### WHAT YOU HAVE TO DO
From the data underneath, reproduce exactly the stretch that begins at the line with "Full project description" and ends after the line with "- The DFS system".

### INFORMATION
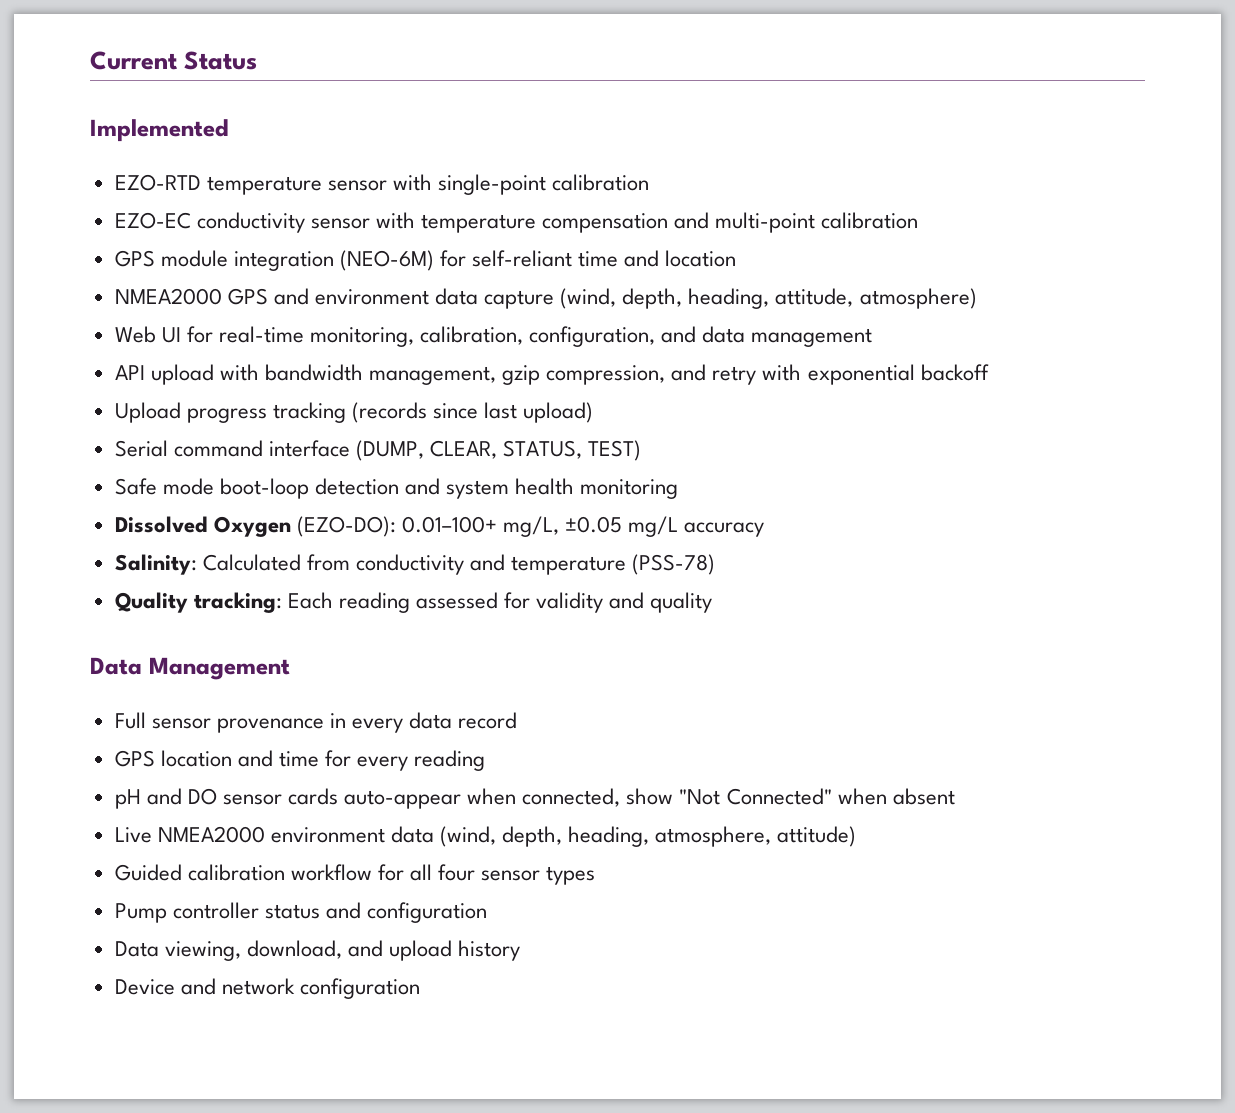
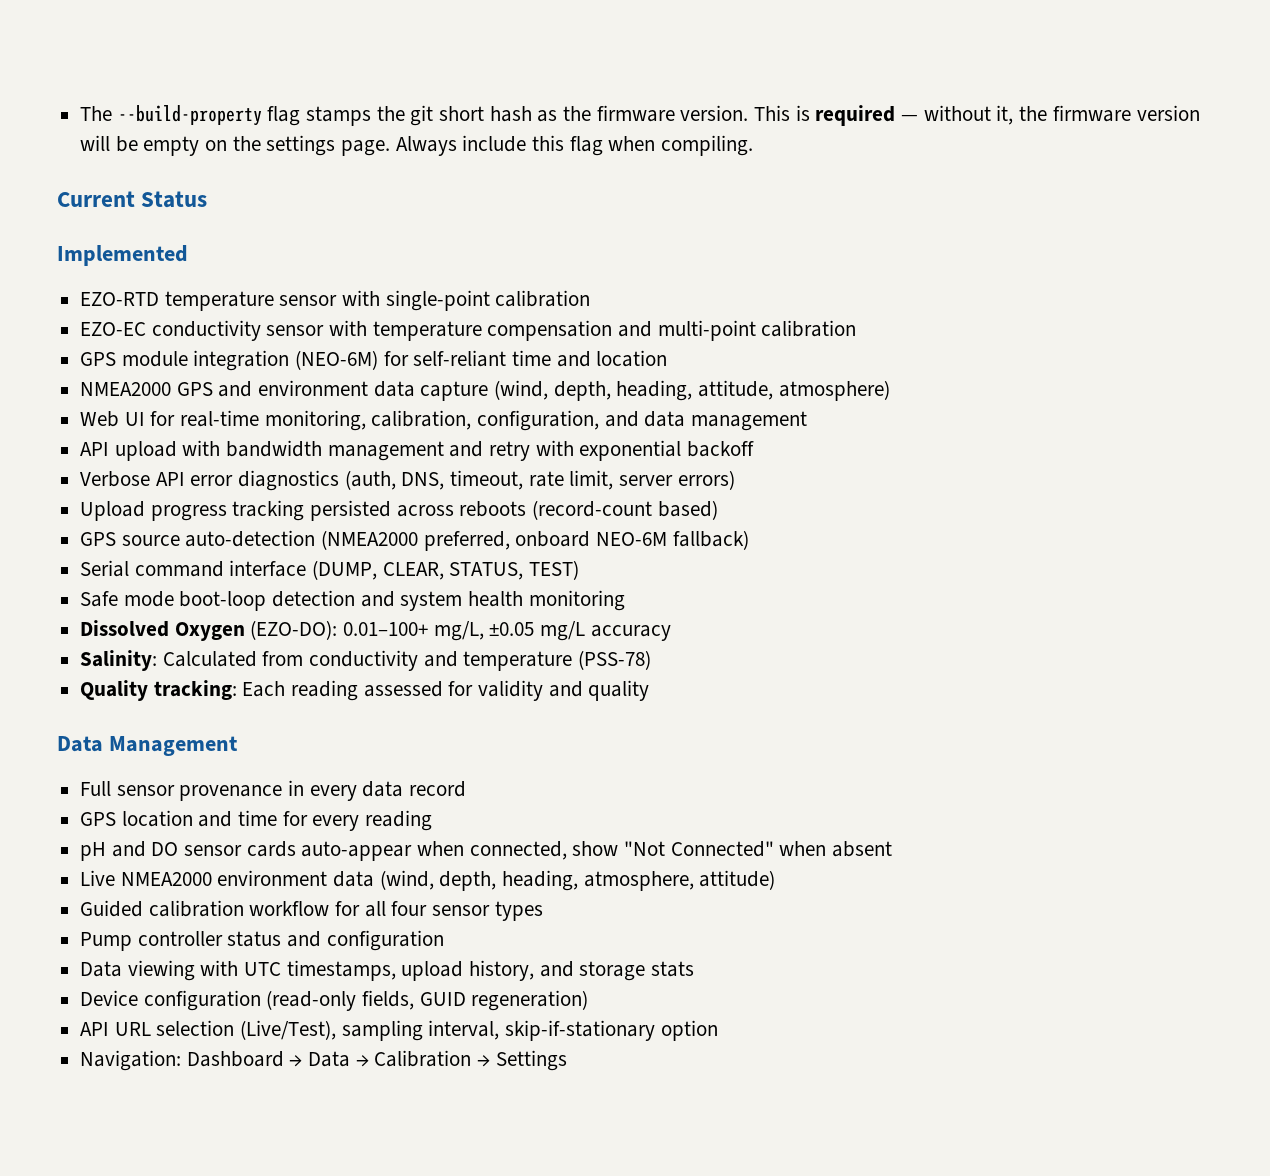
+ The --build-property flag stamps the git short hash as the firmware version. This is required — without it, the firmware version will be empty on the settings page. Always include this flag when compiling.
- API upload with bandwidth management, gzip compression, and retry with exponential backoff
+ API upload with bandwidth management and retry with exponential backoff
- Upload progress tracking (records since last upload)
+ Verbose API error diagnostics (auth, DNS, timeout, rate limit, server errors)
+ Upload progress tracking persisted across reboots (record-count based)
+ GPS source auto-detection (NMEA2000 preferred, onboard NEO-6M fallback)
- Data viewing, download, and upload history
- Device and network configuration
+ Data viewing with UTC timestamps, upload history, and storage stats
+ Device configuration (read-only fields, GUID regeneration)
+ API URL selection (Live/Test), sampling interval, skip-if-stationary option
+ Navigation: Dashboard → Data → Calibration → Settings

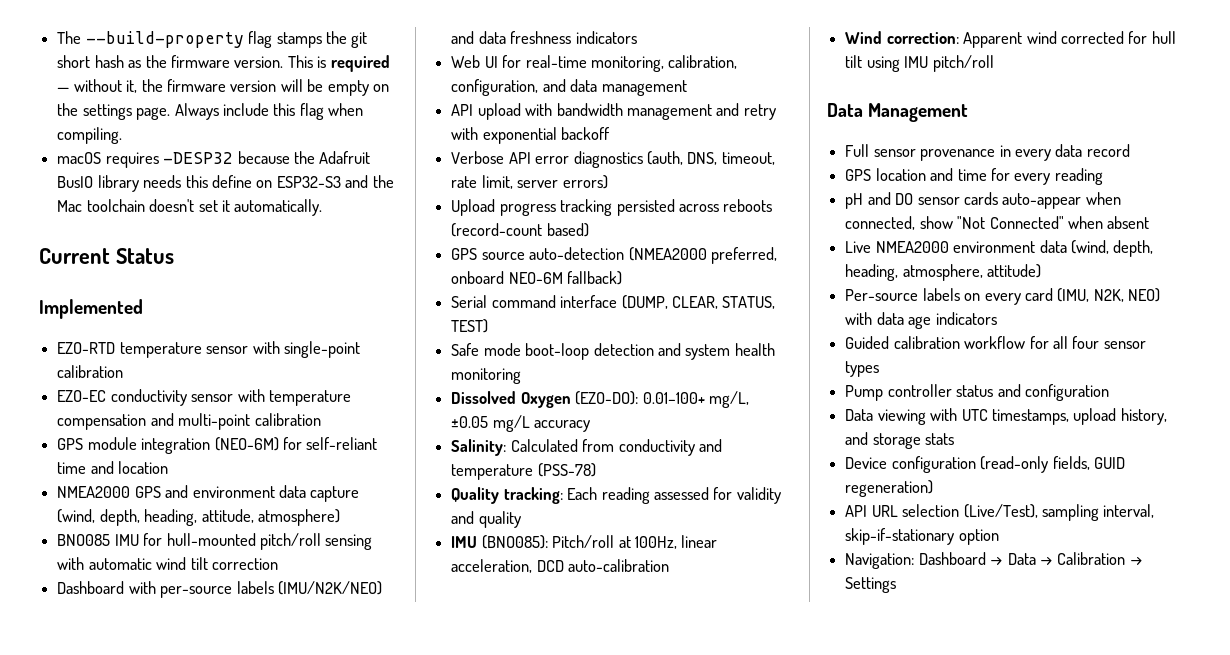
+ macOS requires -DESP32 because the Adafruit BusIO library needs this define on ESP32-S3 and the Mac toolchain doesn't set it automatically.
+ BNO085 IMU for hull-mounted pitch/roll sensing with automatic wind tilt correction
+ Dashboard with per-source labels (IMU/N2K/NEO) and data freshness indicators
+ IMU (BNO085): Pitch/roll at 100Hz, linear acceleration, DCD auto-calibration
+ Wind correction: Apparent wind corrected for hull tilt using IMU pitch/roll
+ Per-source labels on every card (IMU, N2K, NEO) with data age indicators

--

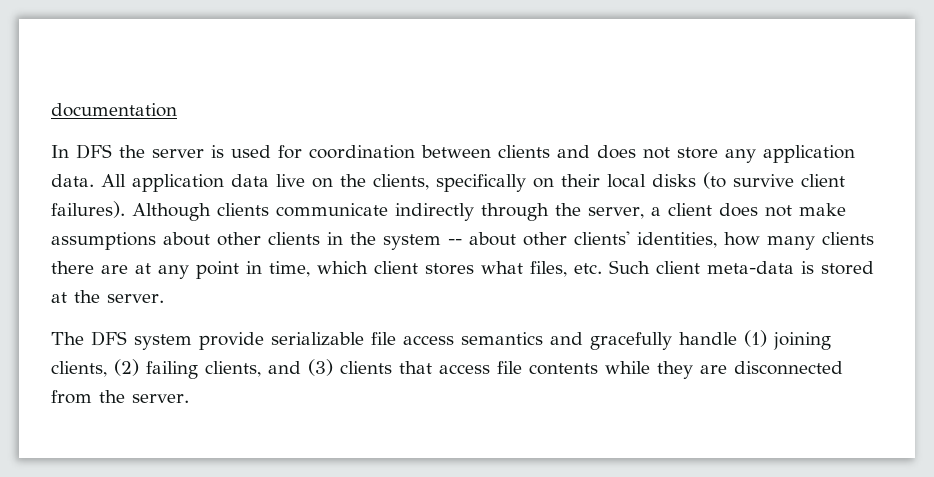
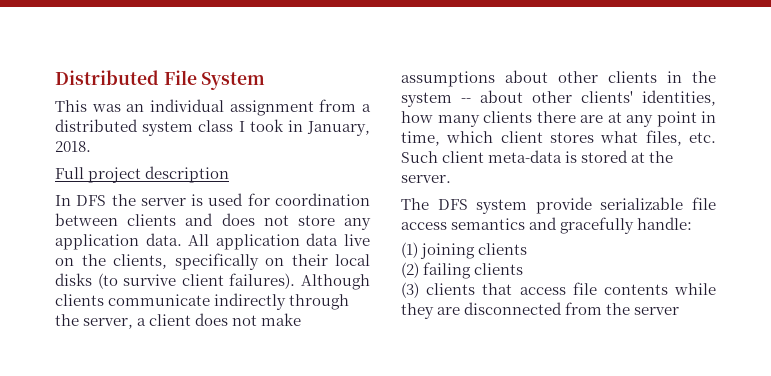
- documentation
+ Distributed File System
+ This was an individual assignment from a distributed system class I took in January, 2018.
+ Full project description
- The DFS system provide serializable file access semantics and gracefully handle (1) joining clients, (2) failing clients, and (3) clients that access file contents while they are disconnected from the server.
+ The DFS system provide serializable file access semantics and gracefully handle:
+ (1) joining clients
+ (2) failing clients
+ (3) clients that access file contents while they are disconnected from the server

### WORKED SOLUTION
+ Full project description
- The DFS system provide serializable file access semantics and gracefully handle (1) joining clients, (2) failing clients, and (3) clients that access file contents while they are disconnected from the server.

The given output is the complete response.